Data items:

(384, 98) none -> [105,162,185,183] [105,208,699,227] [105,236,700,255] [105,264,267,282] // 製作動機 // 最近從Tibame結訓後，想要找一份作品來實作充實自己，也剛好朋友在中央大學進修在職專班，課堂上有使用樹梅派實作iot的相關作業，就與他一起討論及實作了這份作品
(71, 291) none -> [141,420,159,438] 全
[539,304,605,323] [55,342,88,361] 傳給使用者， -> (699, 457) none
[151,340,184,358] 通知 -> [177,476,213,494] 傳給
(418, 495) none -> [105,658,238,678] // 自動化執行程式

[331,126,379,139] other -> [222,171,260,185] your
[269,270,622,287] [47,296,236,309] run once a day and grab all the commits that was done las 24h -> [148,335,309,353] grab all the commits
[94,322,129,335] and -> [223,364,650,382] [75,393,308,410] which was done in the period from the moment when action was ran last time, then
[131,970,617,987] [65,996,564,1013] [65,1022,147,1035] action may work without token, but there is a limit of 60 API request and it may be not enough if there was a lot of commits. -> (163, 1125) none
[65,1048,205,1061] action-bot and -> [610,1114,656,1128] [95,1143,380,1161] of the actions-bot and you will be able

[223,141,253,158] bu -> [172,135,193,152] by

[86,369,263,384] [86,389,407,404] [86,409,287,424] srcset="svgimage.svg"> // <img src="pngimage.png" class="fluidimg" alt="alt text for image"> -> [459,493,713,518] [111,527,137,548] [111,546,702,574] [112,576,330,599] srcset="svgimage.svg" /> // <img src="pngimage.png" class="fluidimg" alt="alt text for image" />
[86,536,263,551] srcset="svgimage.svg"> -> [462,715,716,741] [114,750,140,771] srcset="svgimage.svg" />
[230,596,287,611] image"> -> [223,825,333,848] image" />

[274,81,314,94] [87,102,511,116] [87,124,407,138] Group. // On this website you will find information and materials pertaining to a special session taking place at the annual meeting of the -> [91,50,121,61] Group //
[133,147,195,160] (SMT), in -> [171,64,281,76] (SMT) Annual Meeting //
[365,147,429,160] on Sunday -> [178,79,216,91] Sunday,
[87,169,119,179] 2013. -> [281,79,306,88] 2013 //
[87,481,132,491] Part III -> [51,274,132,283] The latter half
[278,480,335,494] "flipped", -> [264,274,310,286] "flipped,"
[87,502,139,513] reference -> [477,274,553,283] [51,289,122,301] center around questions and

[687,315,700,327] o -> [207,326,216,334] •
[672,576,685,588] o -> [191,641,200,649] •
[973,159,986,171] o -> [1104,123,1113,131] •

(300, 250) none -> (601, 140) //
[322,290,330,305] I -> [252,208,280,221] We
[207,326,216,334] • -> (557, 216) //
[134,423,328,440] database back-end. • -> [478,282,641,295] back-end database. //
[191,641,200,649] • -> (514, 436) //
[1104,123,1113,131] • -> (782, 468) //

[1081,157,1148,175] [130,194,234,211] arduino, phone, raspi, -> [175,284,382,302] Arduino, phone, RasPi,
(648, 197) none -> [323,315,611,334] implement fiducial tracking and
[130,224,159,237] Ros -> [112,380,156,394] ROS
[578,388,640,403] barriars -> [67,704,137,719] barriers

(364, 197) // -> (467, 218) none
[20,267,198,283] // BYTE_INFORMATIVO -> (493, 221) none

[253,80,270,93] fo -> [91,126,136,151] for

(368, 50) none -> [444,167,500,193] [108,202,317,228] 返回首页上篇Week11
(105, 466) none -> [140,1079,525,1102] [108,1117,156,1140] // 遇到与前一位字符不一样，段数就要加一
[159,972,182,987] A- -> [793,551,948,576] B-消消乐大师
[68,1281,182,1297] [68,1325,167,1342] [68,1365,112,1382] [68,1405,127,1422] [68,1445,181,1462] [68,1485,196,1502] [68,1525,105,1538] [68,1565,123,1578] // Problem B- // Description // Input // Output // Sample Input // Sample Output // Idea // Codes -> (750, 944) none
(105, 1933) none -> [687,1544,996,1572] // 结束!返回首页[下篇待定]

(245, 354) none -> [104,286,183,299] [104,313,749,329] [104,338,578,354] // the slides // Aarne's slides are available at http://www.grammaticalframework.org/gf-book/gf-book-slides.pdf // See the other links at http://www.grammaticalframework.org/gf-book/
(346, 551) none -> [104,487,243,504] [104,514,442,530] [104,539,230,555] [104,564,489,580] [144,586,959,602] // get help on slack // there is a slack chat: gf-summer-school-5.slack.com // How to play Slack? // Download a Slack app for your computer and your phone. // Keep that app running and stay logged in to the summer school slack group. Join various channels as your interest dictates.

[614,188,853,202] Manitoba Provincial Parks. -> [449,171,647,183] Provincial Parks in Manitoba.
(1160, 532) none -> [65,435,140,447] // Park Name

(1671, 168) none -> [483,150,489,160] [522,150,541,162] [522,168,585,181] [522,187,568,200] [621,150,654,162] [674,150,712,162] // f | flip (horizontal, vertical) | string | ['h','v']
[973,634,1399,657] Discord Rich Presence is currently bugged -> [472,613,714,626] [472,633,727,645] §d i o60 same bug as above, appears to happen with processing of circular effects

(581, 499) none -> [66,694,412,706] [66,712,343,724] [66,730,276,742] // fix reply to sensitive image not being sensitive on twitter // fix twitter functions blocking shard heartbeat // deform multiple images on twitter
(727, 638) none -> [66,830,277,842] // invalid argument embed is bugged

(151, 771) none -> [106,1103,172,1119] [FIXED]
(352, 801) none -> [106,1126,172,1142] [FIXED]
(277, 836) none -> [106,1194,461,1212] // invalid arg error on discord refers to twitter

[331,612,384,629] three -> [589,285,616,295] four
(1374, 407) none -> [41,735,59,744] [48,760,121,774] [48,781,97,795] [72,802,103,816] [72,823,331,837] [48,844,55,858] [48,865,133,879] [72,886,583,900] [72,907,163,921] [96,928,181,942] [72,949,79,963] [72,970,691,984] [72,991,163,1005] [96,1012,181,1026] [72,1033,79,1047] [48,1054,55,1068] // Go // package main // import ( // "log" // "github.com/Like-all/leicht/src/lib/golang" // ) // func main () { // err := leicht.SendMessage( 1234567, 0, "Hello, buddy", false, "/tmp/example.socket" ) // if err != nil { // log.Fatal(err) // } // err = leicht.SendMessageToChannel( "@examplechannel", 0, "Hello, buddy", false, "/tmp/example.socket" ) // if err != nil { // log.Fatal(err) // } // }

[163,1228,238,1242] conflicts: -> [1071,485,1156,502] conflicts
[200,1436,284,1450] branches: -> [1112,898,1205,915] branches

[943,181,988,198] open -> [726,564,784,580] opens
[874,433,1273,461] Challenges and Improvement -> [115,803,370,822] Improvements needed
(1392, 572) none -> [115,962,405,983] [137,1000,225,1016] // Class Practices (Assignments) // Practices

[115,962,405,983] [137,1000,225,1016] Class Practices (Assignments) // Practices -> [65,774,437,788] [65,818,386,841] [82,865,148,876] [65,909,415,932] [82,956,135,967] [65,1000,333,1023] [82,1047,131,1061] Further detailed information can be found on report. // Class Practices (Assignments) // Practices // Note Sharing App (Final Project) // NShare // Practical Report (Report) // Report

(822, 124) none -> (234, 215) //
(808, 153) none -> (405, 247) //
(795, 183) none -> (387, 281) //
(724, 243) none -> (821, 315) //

Work to be completed — From the entries, copy every line in which the word "done" occurs.

Response to this exercise —
[269,270,622,287] [47,296,236,309] run once a day and grab all the commits that was done las 24h -> [148,335,309,353] grab all the commits
[94,322,129,335] and -> [223,364,650,382] [75,393,308,410] which was done in the period from the moment when action was ran last time, then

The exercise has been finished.